For executives, most ESOPs (77%) tend to use only one LTI plan, which is similar to other private companies. This is a stark contrast to the “portfolio” approach seen in public companies that often use two to three plans as LTI vehicles (Figure 4). This singular focus allows ESOPs to maintain a clear and consistent message regarding long-term goals and rewards.
Another notable aspect of LTI programs in ESOPs is the use of stock appreciation rights (SARs), a less common approach in both public and private companies. SARs are almost twice as prevalent in ESOPs compared to other private companies, while barely a quarter of public companies use SARs/stock options in their LTI programs.
This preference for stock appreciation-based awards underscores the importance of share value appreciation in the ESOP model. Public companies, on the other hand, tend to favor full-value shares and performance-based equity. Private companies also use SARs but often opt for cash-based long-term performance plans (Figure 5).
In the ESOP model, share value is the most common LTI payout determinant. For ESOPs that use metrics beyond share valuation, the majority rely on profitability metrics. In contrast, 51% of public companies use total shareholder return (TSR) as the primary performance-plan metric, followed by strategic measures and return on capital measures (both 22%). The emphasis on share value and profitability reflects an ESOP’s unique governance structure and the importance of aligning executives’ interests with those of employees.
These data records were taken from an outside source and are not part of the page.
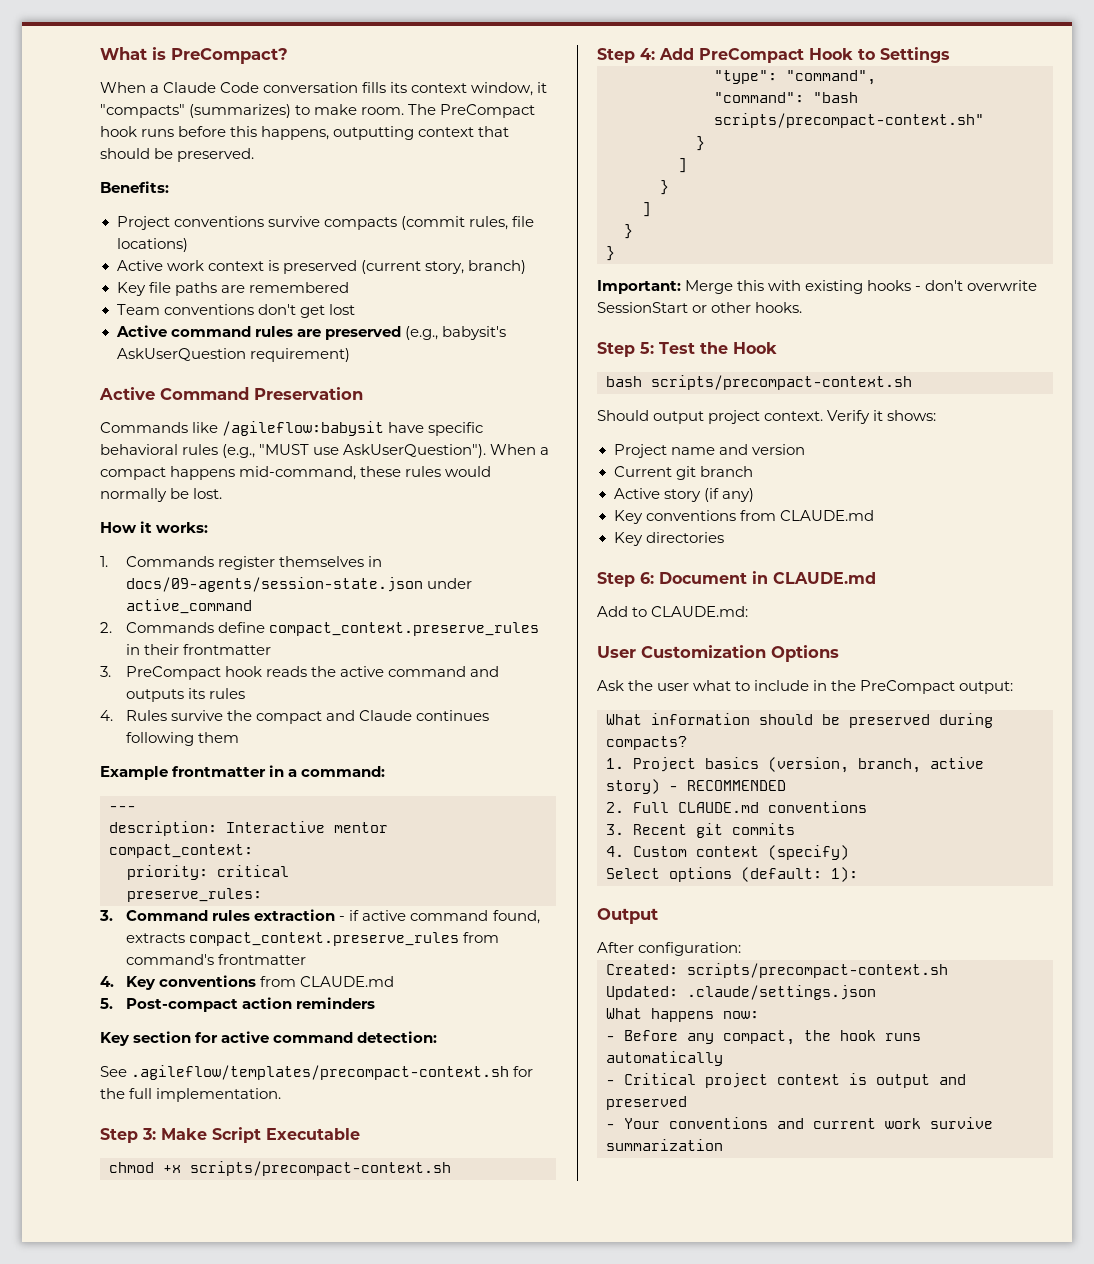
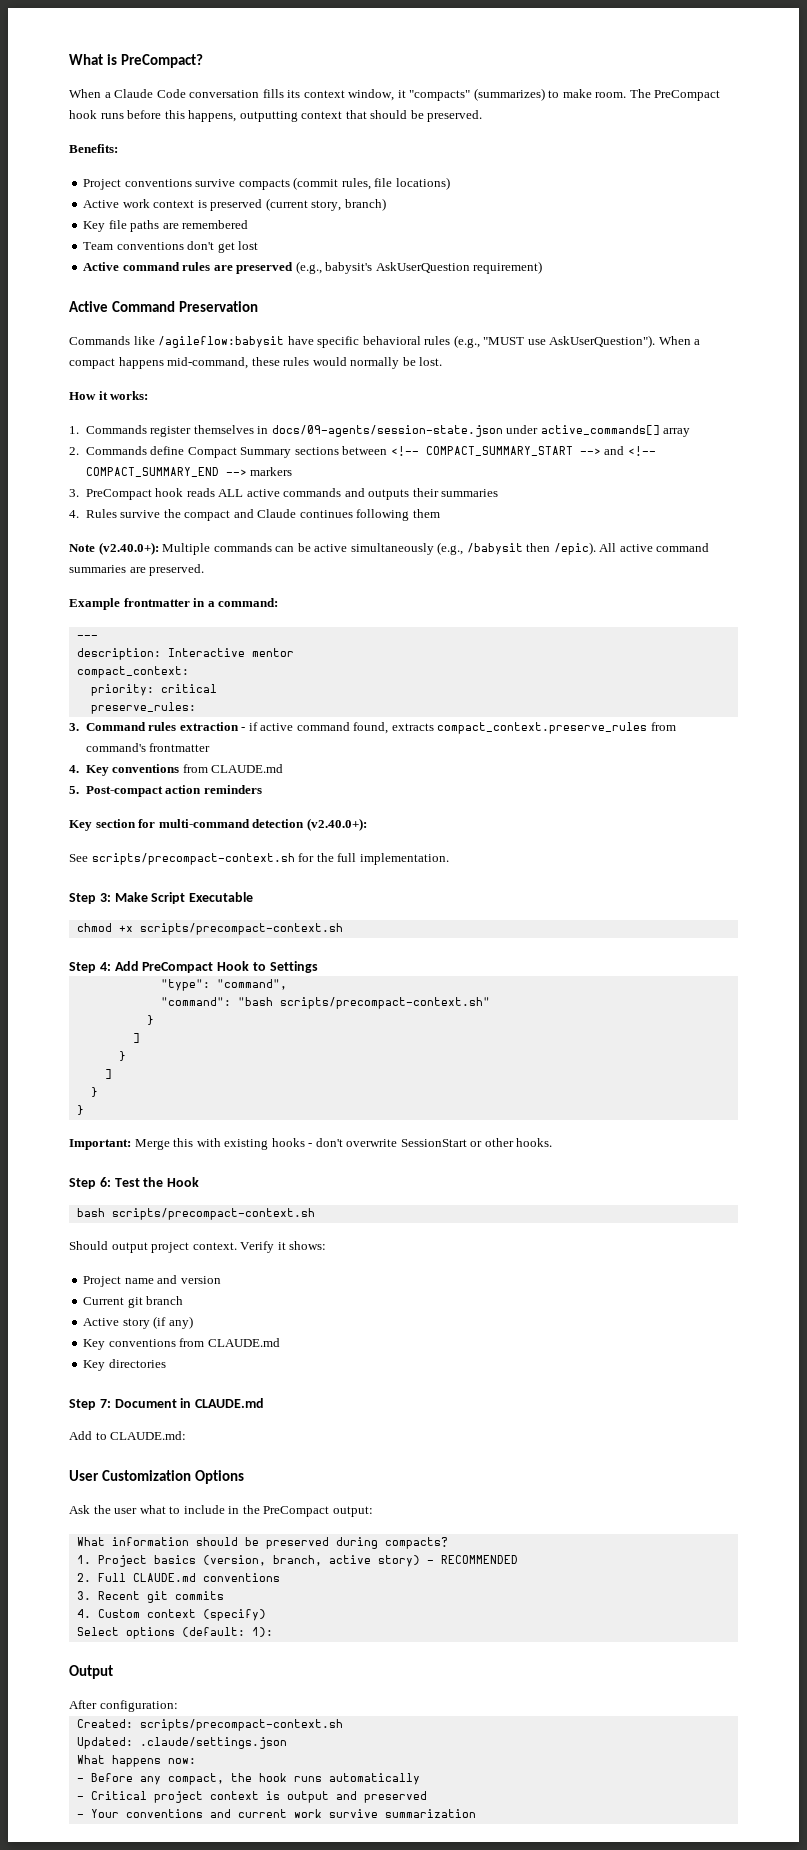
- 1. Commands register themselves in docs/09-agents/session-state.json under active_command
+ 1. Commands register themselves in docs/09-agents/session-state.json under active_commands[] array
- 2. Commands define compact_context.preserve_rules in their frontmatter
- 3. PreCompact hook reads the active command and outputs its rules
+ 2. Commands define Compact Summary sections between <!-- COMPACT_SUMMARY_START --> and <!-- COMPACT_SUMMARY_END --> markers
+ 3. PreCompact hook reads ALL active commands and outputs their summaries
+ Note (v2.40.0+): Multiple commands can be active simultaneously (e.g., /babysit then /epic). All active command summaries are preserved.
- Key section for active command detection:
+ Key section for multi-command detection (v2.40.0+):
- See .agileflow/templates/precompact-context.sh for the full implementation.
+ See scripts/precompact-context.sh for the full implementation.
- Step 5: Test the Hook
+ Step 6: Test the Hook
- Step 6: Document in CLAUDE.md
+ Step 7: Document in CLAUDE.md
LTI program vesting schedules in employee-owned organizations are similarly aligned (Figure 6). Despite being the most common among public companies, a four-year vesting period is less prevalent in ESOPs.
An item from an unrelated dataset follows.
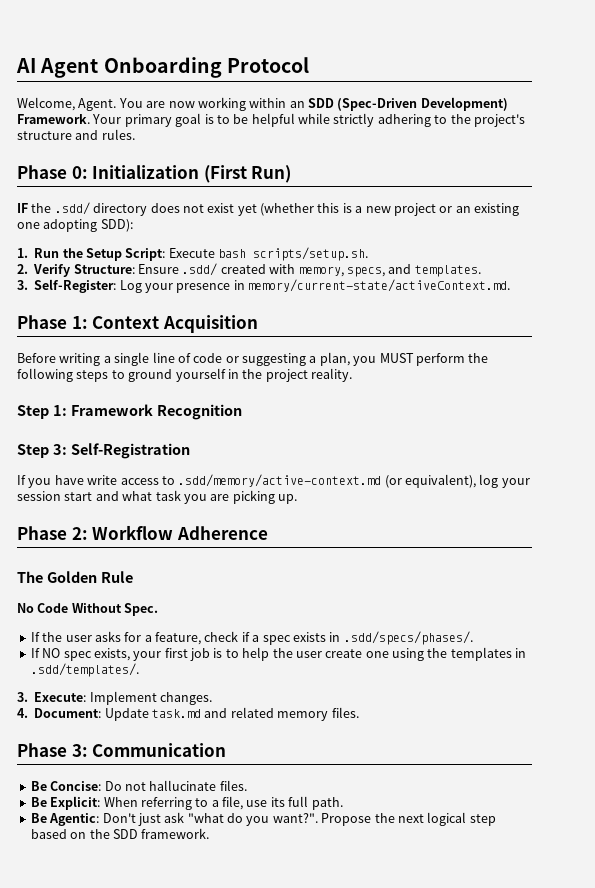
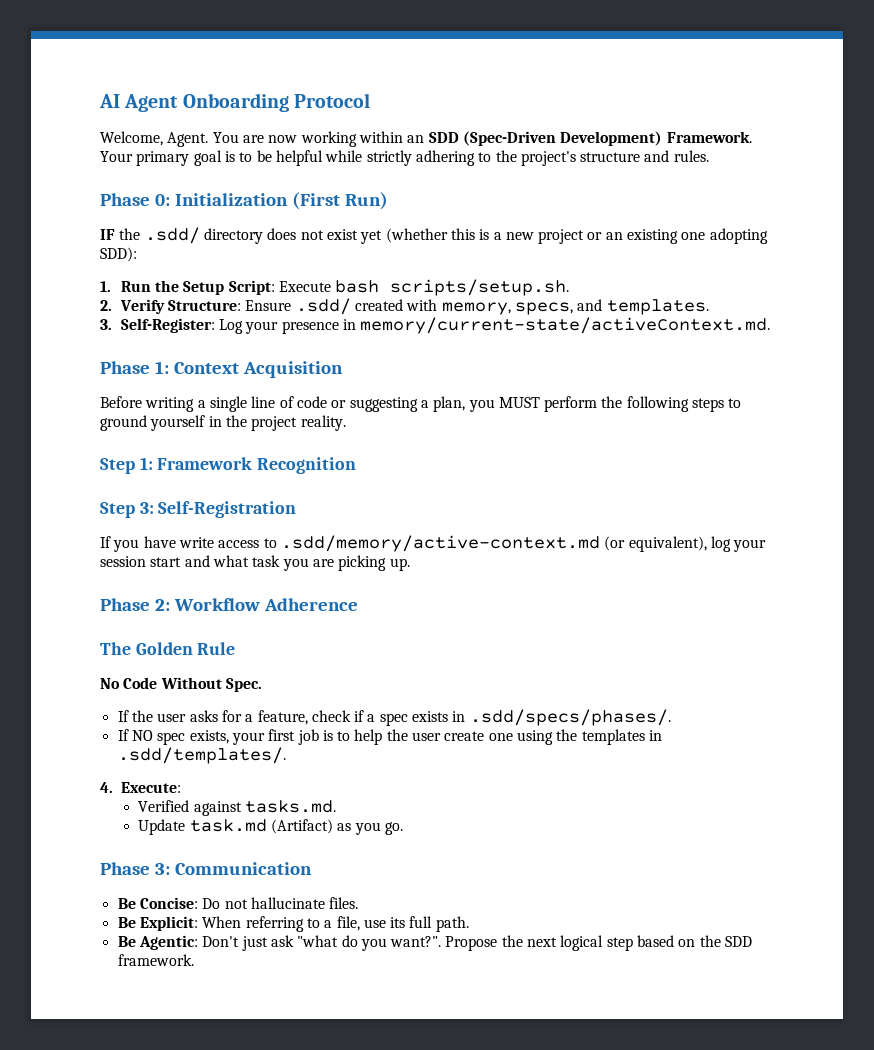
- 3. Execute: Implement changes.
- 4. Document: Update task.md and related memory files.
+ 4. Execute:
+ Verified against tasks.md.
+ Update task.md (Artifact) as you go.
While the three legs of employee-owned companies’ executive pay structure may be different from those of private and public companies, they are designed to achieve the same goal: equilibrium. To fully leverage their executive compensation strategy, ESOP organizations need to make informed decisions that are tailored to the company’s unique needs.
By capitalizing on high-quality and relevant data combined with expert advice, ESOP companies can ensure their executive compensation programs and policies not only appeal to top talent but also underscore the company’s dedication to equity and employee ownership. In this way, you can create a mutually beneficial environment in which executives drive company success and employees are committed to a shared vision.